Restaurant information
- Established: 1954
- Closed: 2020
- Owner: Adopted children of Refik Arslan
- Previous owner: Refik Arslan (1954–2011)
- Location: Asmalı Mescit, Sofyalı Sk. No:7, 34430 Beyoğlu/Istanbul, Istanbul
- Coordinates: 41°01′47″N 28°58′28″E﻿ / ﻿41.0297640203473°N 28.974491940918377°E

= Refik Restaurant =

Refik Restaurant was a tavern in Asmalı Mescit, Beyoğlu, Turkey founded by Refik Arlslan (1923–2011) in 1954.

Arslan ran the Refik for almost 70 years. The restaurant remained operational for some time after Refik Arslan died in 2011. Refik was known as "one of the last remaining 'real' tavern keepers". After his death it is noted that what used to be place of community changed into a generic for-profit restaurant, losing its magic. It eventually closed down in 2020.

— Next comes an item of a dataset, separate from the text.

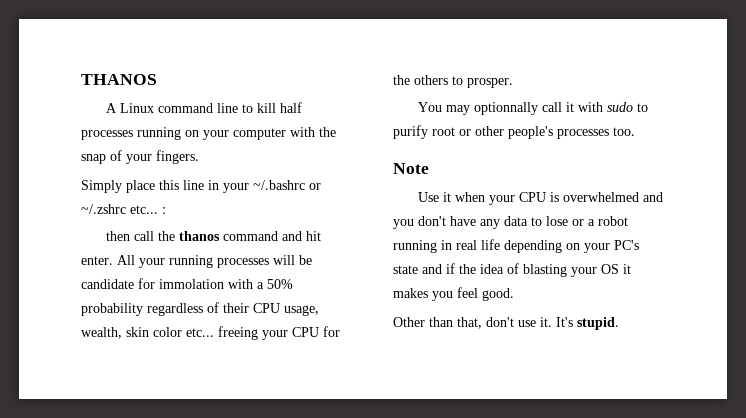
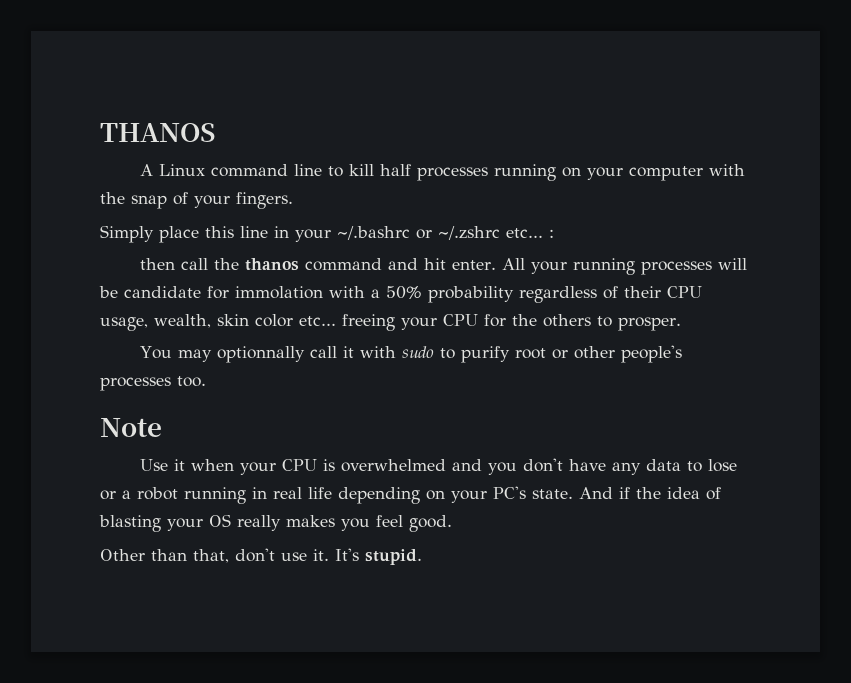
[393,264,442,274] state and -> [532,487,613,499] state. And
[623,264,631,274] it -> [237,515,281,531] really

==Significance among poets==
Refik had long been known as a place where many well known poets would frequent. These include Refik Durbaş, Bekir Sami Sertöz, Özdemir Asaf, Ferit Edgü and Tezer Özlü. The last two of whose correspondence regarding the tavern has been documented:

The poet Özdemir Asaf would, as documented by fellow poet Refik Durbaş, fill his table with whites. These include rakı mixed with water, ayran or yoghurt, feta cheese and cauliflower.

As also people from other branches have been noted to have been there including Gürdal Duyar (sculptor).